Farmers get better price from private players than Cotton Corporation of India.

Update: 2013-12-28 00:57 GMT
Khammam: On the surface, it seems surprising that in Khammam, farmers are shying away from the Cotton Corporation of India (CCI), a body designed to help them. However, the element of surprise soon dissipates when the facts are revealed.
 
The farmers have long been disgruntled with the CCI for various reasons. The CCI has been accused of not opening the cotton procurement centres at the right time or when it did, it would not come to the rescue of farmers when chips are down.
 
This year too, the CCI has opened inadequate number of procurement centres, but surprising, farmers are preferring to sell their produce to middlemen and commission agents, despite allegations of exploitation by the private players.
 
The reason is simple—the farmers are still able to get a better price for their produce than from the CCI, which has fixed the support price at Rs4,000 per quintal, while the private players are offering them anywhere between Rs 4,500 and Rs 4,700 per quintal.
 
More alluring for the farmers is the fact that the private players are buying cotton at their doorsteps.
 
Here is where the allegations of exploitation come in. Taking advantage of farmers’ reluctance to go to CCI centres, the traders have begun to exploit the cultivators by quoting lower prices citing high moisture content. Allegations that tampered weighing machines are being used too are now commonplace.

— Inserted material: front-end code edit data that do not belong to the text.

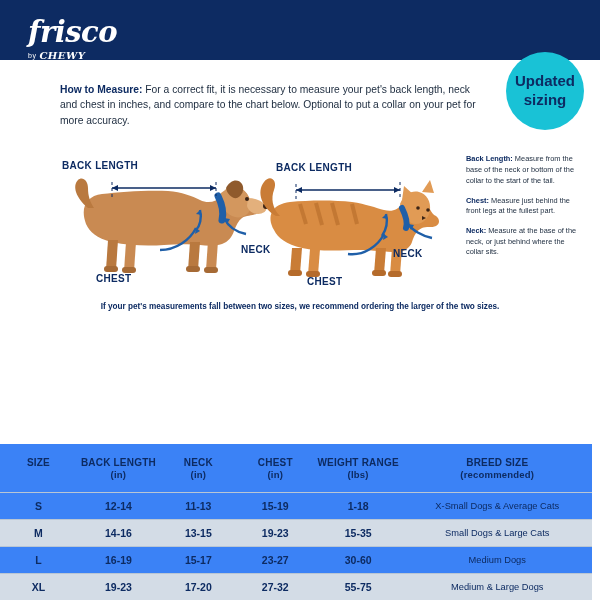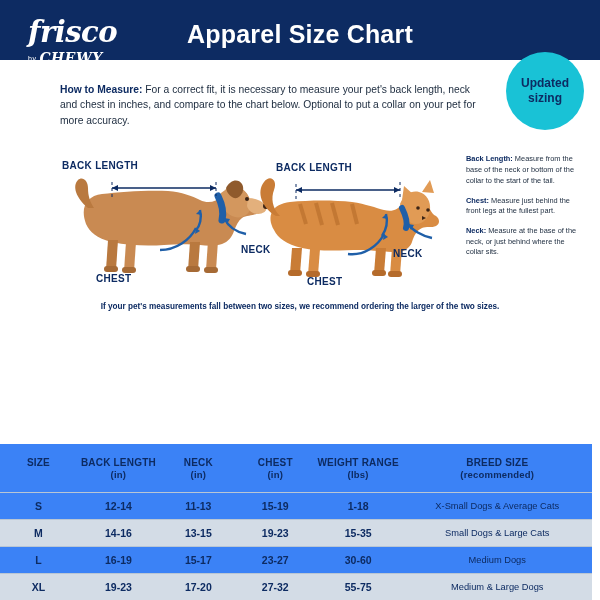"Apparel Size Chart" div.header-title { html: <div>Apparel Size Chart</div> -> none }
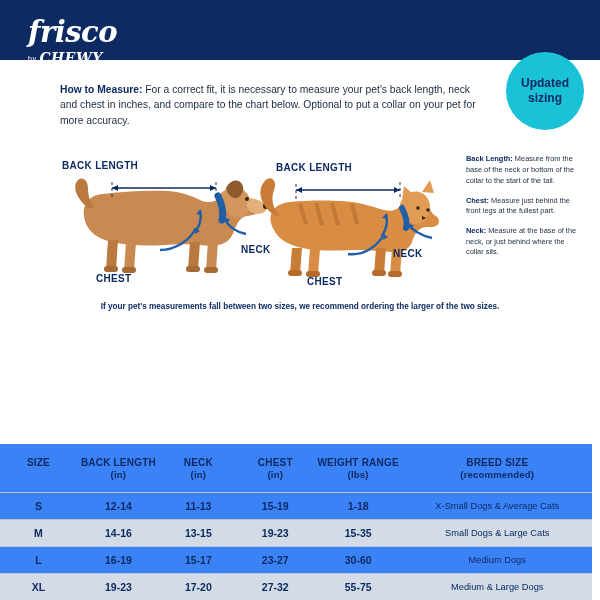"CHEWY" .logo-sub .chewy { font-size: 14px -> 10px }
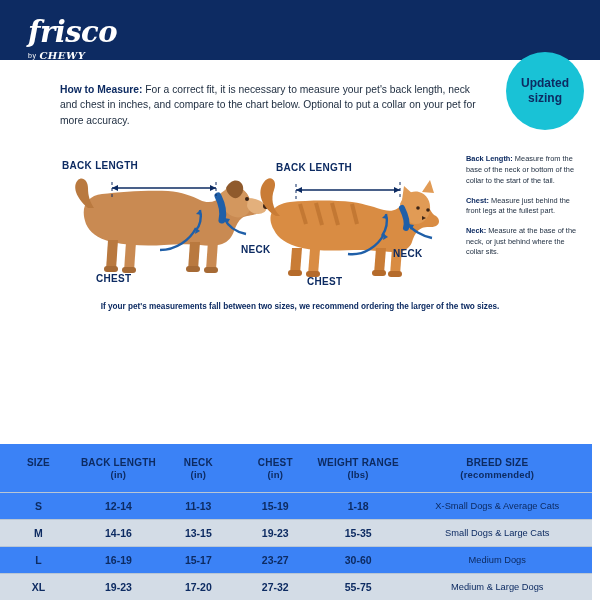"Updated" .badge { font-size: 12px -> 15px }
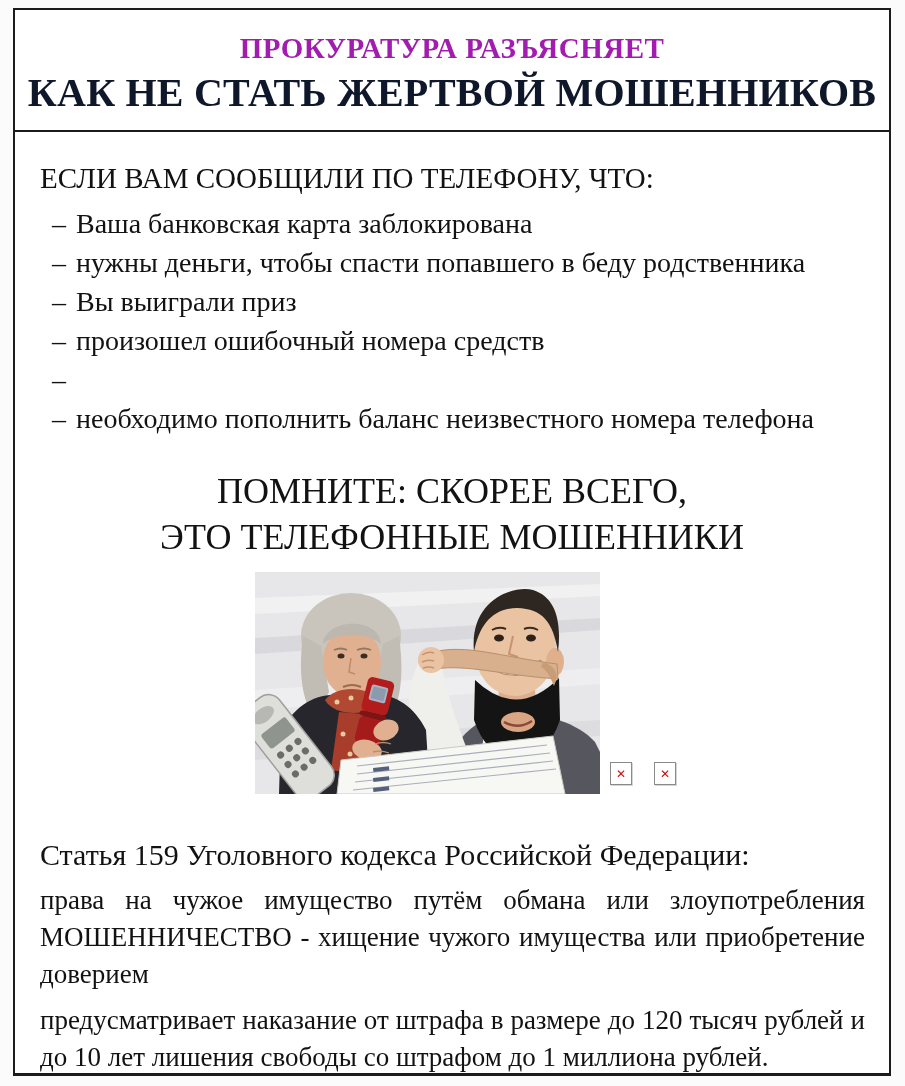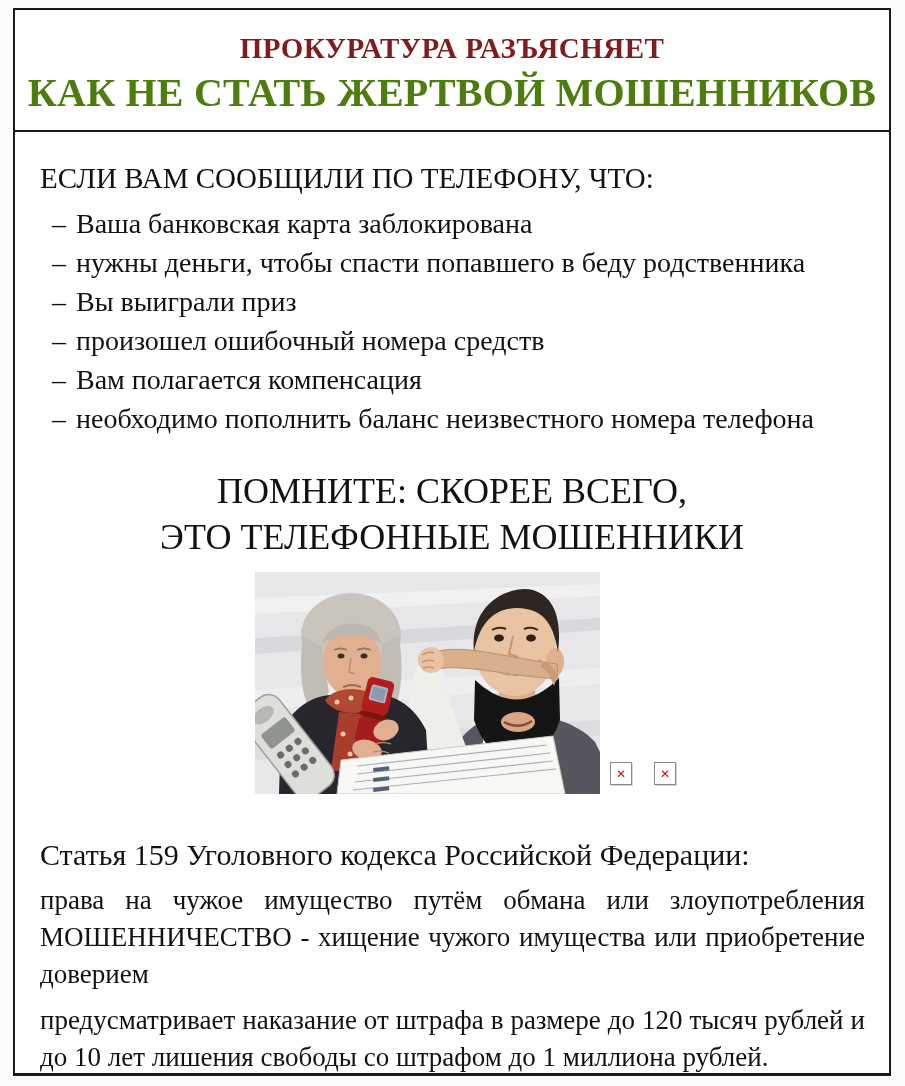"ПРОКУРАТУРА РАЗЪЯСНЯЕТ" .title-small { color: #7f1d1d -> #a21caf }
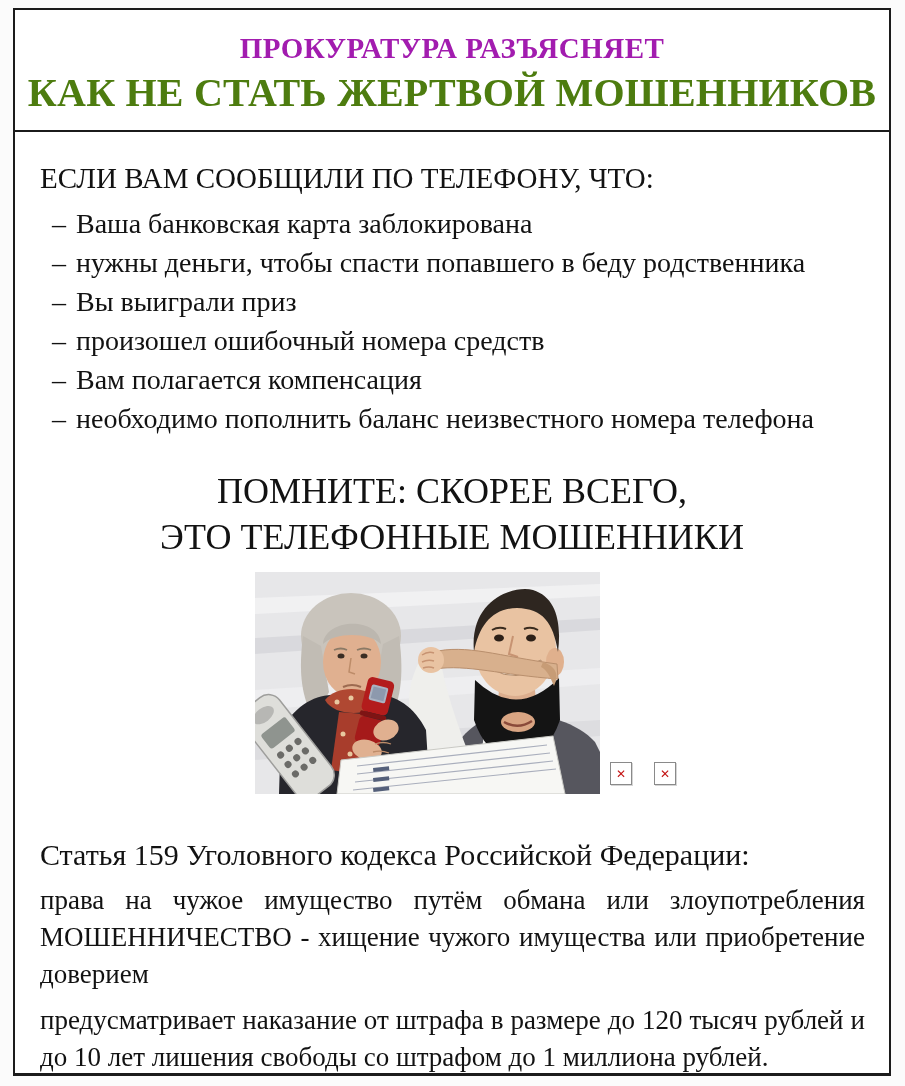"КАК НЕ СТАТЬ ЖЕРТВОЙ МОШЕННИКОВ" .title-large { color: #4d7c0f -> #0f172a }
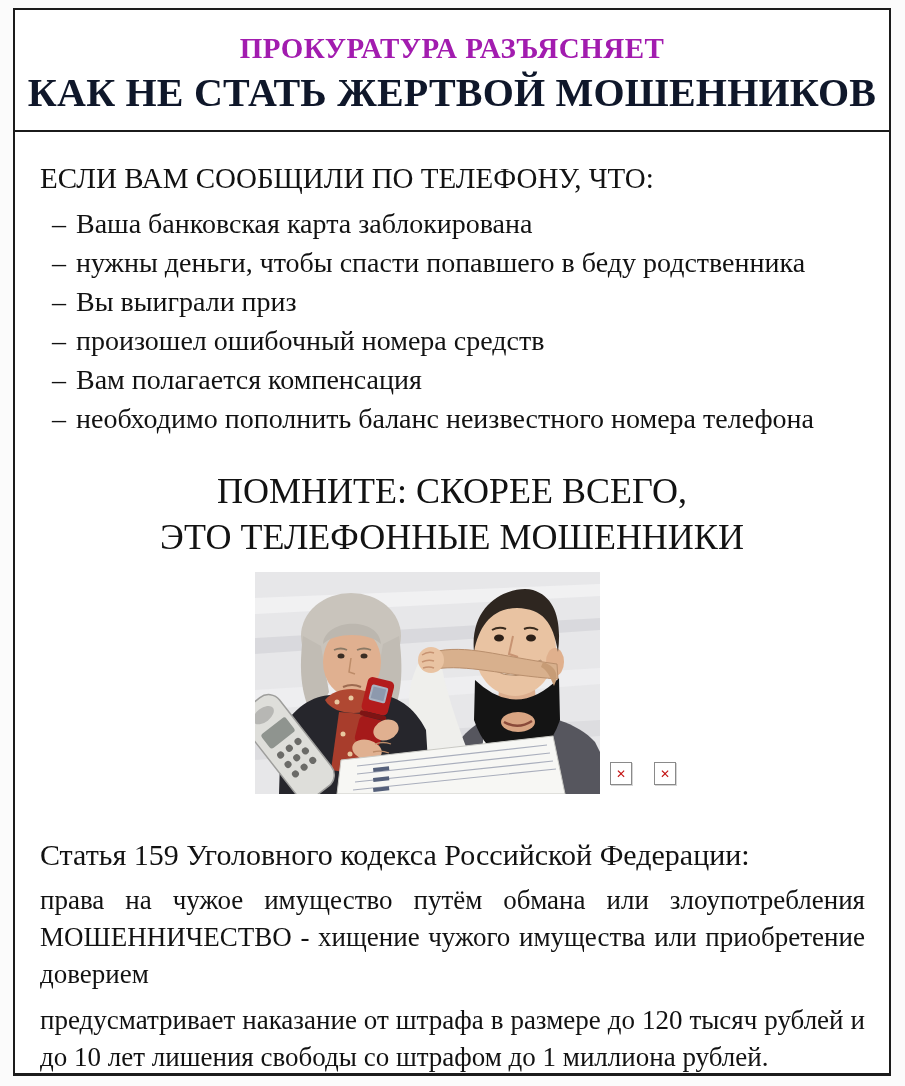"Вам полагается компенсация" span { html: <span>Вам полагается компенсация</span> -> none }
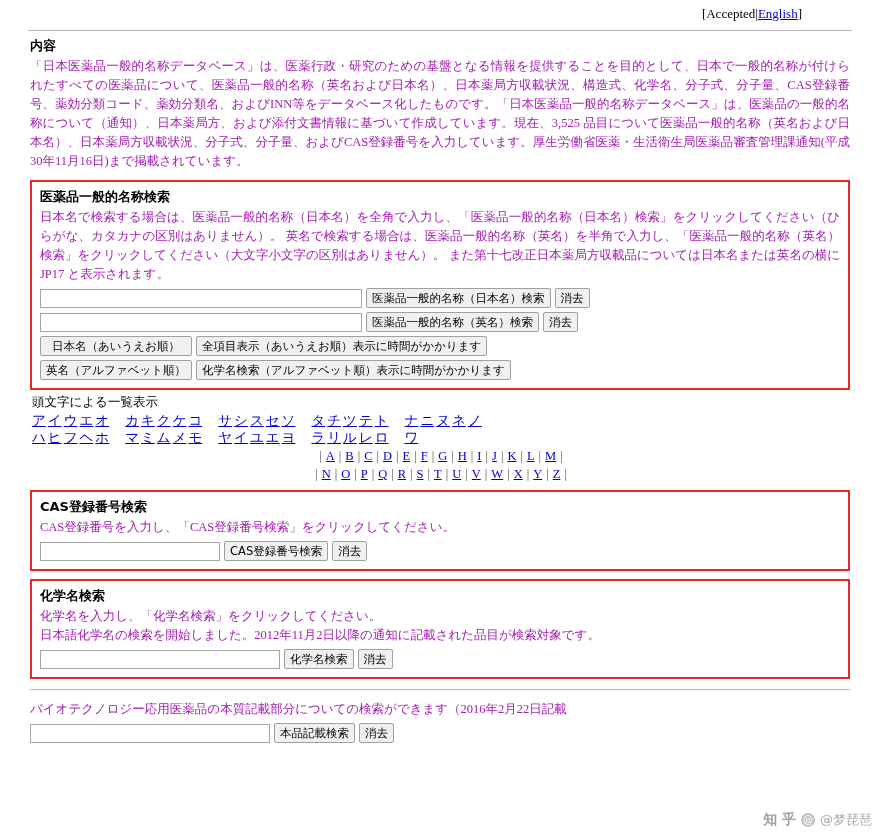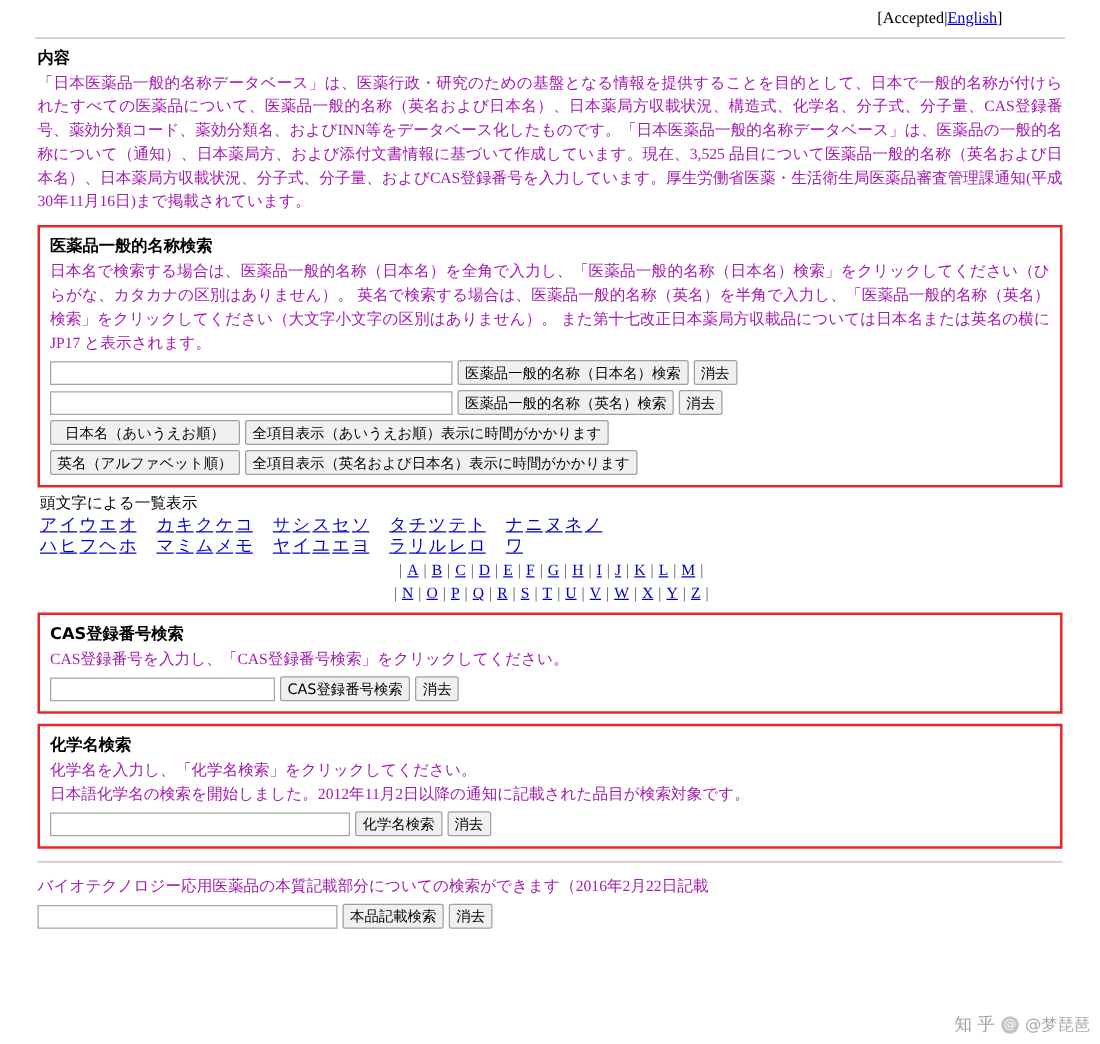"全項目表示（英名および日本名）表示に時間がかかります" button.btn { text: 全項目表示（英名および日本名 -> 化学名検索（アルファベット順 }
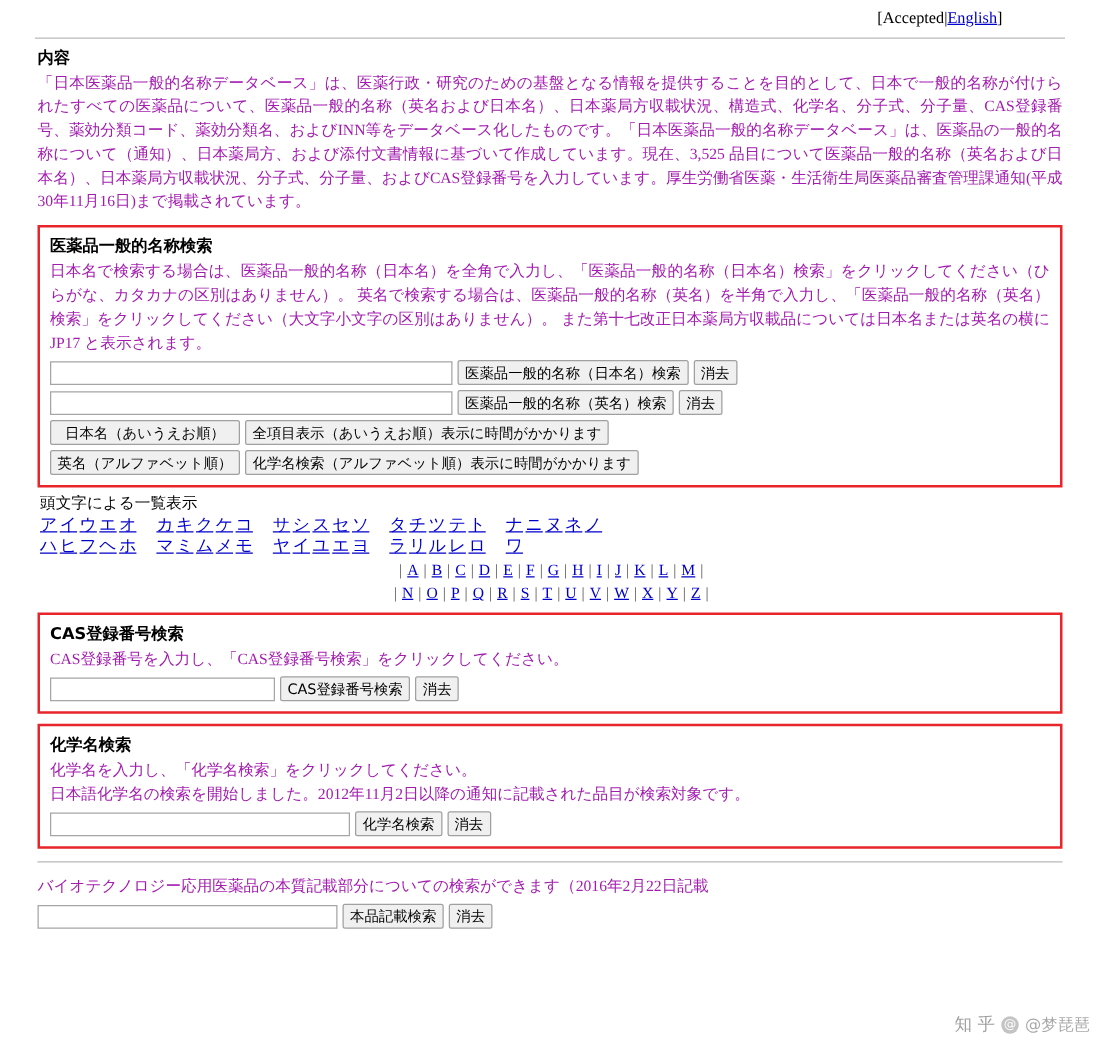"知 乎" .wm-logo { font-weight: normal -> bold }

It is alleged that the short measurement is costing farmers about 5 to 10 kg per quintal.
 
K. Kanaka Raju, a farmer from Bhairavunipadu, said that CCI had refused to buy the cotton when heavy rains lashed the district last month, saying that the produce was discoloured. “Moreover, the CCI don’t give us good rates and they inordinately delay payment as well,” he said.
 
Khammam agriculture market yard chairman M. Radhakishore told this newspaper on Friday that CCI norms don’t augur well for farmers.
“The CCI offers Rs4,000 a quintal for cotton with moisture content up to 8 per cent. Thereafter, they cut Rs40 for each per cent of increase in moisture content up to 12 per cent,” he said, faulting the CCI for its refusal to pay bag cost of Rs9.60 each.
 
Mr Radhakishore also questioned the existence of CCI if it can’t help farmers when they need it the most.
 
Khammam, with 4.30 lakh acres being under cotton cultivation, is one of the two largest cotton-growing districts along with Guntur and Warangal. The scenario reflects poor state of affairs of the CCI, which was established in 1970, to help cotton farmers by ensuring them remunerative price for their produce.